**TRY IT:** Copy every line of the records below where the word "none" occurs.

**THE RECORDS:**
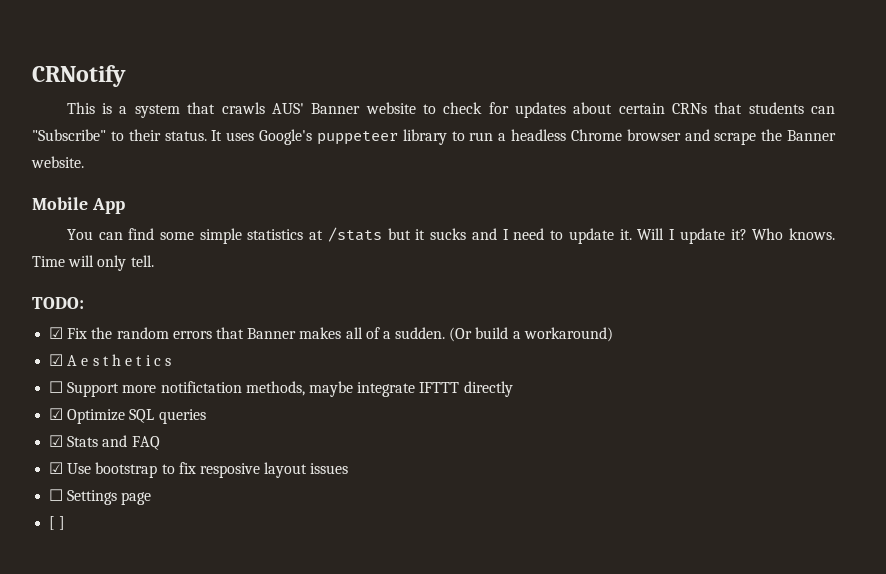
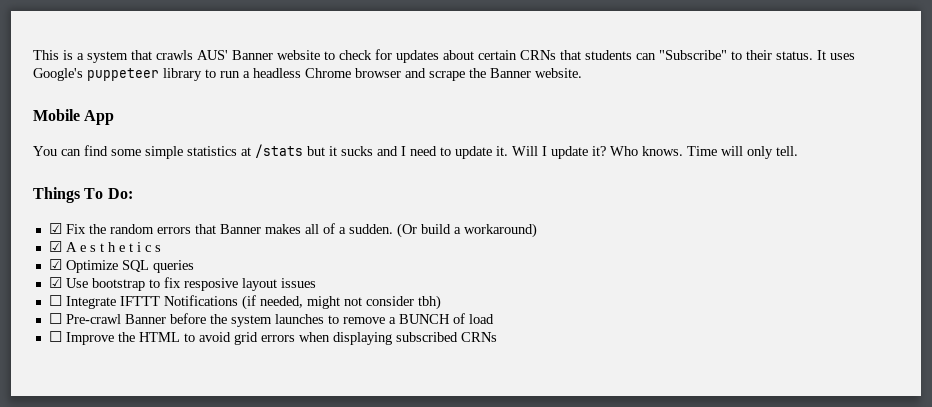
[32,65,126,87] CRNotify // -> (33, 55) none
[32,297,84,309] TODO: -> [33,187,133,203] Things To Do:
[49,381,513,397] // ☐ Support more notifictation methods, maybe integrate IFTTT directly -> (161, 248) none
[49,435,160,450] // ☑ Stats and FAQ -> (194, 266) none
[67,490,152,505] [49,516,66,530] Settings page // [ ] -> [65,295,441,310] [48,313,494,327] [48,331,497,345] Integrate IFTTT Notifications (if needed, might not consider tbh) // ☐ Pre-crawl Banner before the system launches to remove a BUNCH of load // ☐ Improve the HTML to avoid grid errors when displaying subscribed CRNs

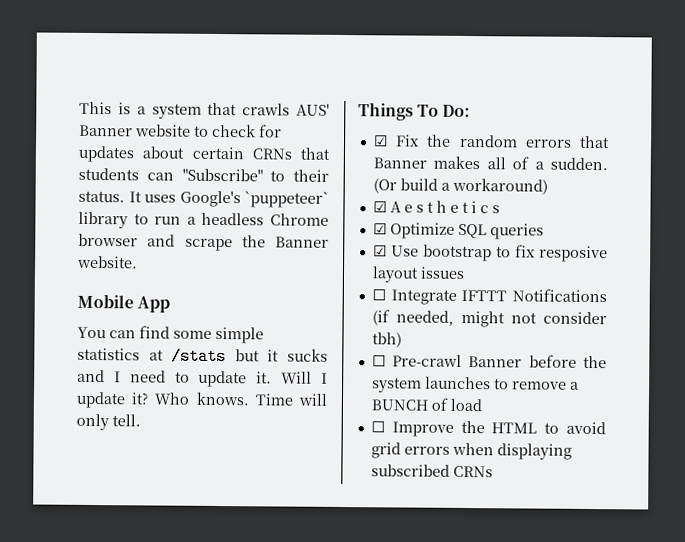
[87,68,159,81] puppeteer -> [244,191,329,208] `puppeteer`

**SOLUTION TO THIS EXERCISE:**
[32,65,126,87] CRNotify // -> (33, 55) none
[49,381,513,397] // ☐ Support more notifictation methods, maybe integrate IFTTT directly -> (161, 248) none
[49,435,160,450] // ☑ Stats and FAQ -> (194, 266) none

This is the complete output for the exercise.